Travel Snapshots: Paris
My snapshots from Paris! A peek at the flower market, various florists and their bouquets, the flea market, and more!
I've put together a quick slide show of some of my favorite green inspiration moments that I saw when in Paris in late September. (I did a separate post about Paris's Promenade plantée, the city's elevated garden.)
These are just a few little moments at the flower market, in front of florists, at the museum, and walking down the street that I loved. I hope you'll enjoy browsing through these snapshots, as much as I enjoyed visiting the City of Light!
Left: I loved the dramatic balcony plantings that decorated the Haussmann-style buildings that define the look of Paris.
We (my husband and I) went to the flea market or the Marché aux Puces, also known as where Owen Wilson finds true love in Midnight in Paris.
The flea market was a collector's dream, with every era of furniture you might want represented, as well as lots of vintage linens, china, and more.
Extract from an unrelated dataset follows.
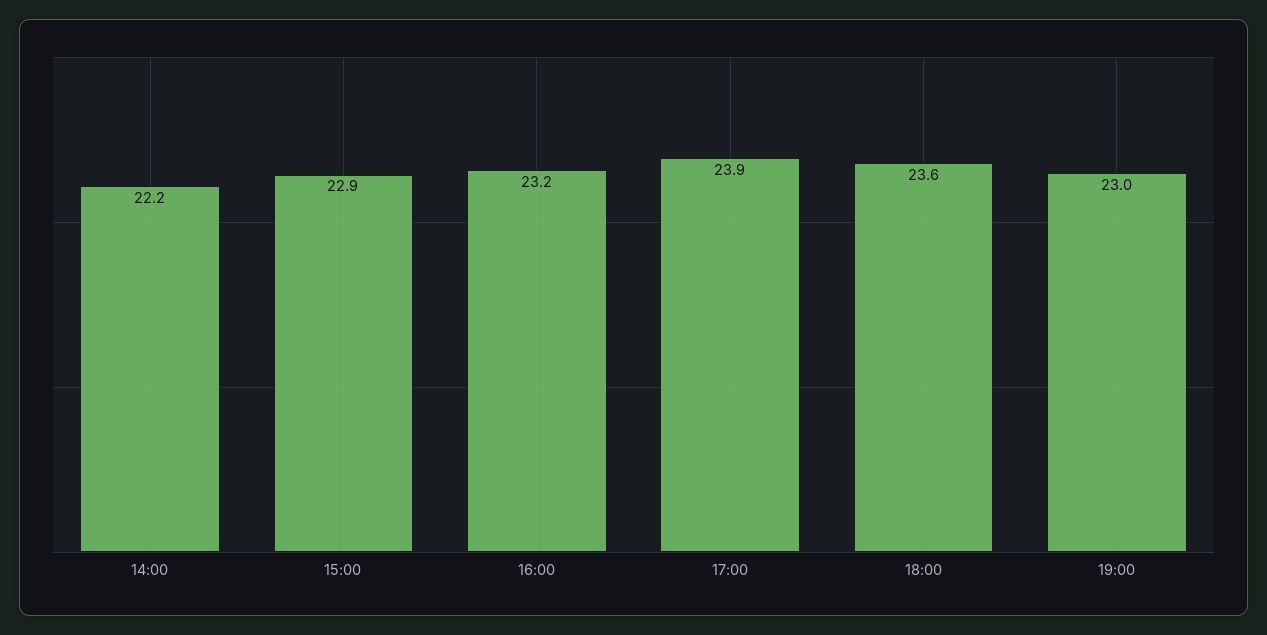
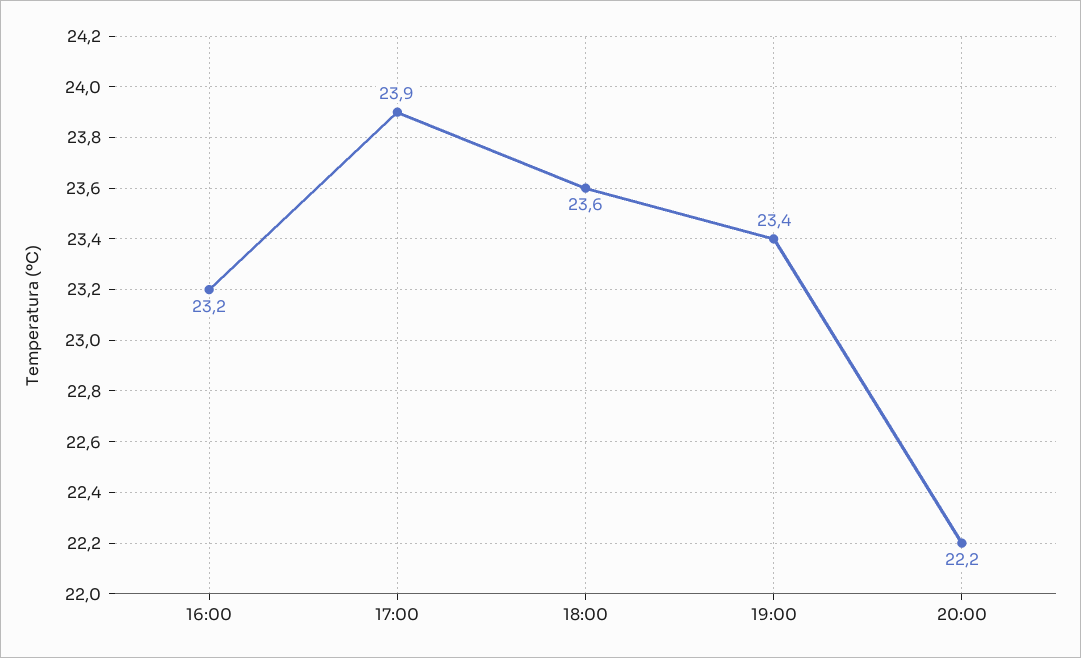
14:00: 22.2 -> none
15:00: 22.9 -> none
19:00: 23 -> 23.4
20:00: none -> 22.2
Many of the buildings were covered in ivy, making it even more picturesque.
At this small stall, more inexpensive trinkets were to be found (we bought a few postcards from the 1940s) and it was like a Wes Anderson prop store, filled with irony, twee knicknacks, and beautifully styled.
The Marché aux Fleurs, or the flower market, has been on the Île de la Cité, one of the small islands in the middle of the Seine, since 1808. It is open every day and on Sundays, it becomes a bird market.
Dahlias were everywhere, including this pink spiky variety at the flower market.
All colors of cosmos and anemones—from pale white to deep chocolate brown—were on sale at the market. Here, pots of pink anemones on sale.
Pots of Chinese lantern plants (known in French as amour en cage or caged love, and in Latin as Physalis alkekengi) sit among cyclamen and Ceratostigma plumbaginoides.
Just like here, in the United States, succulents are popular in Paris, too. A tray of small succulents at the market had a graphic punch.
[See our Decorating with Succulents article.]
An unusual variety of hydrangea sits by itself at the market.
Outside one of the stalls, a bit of whimsy: a metal rooster serves as a planter.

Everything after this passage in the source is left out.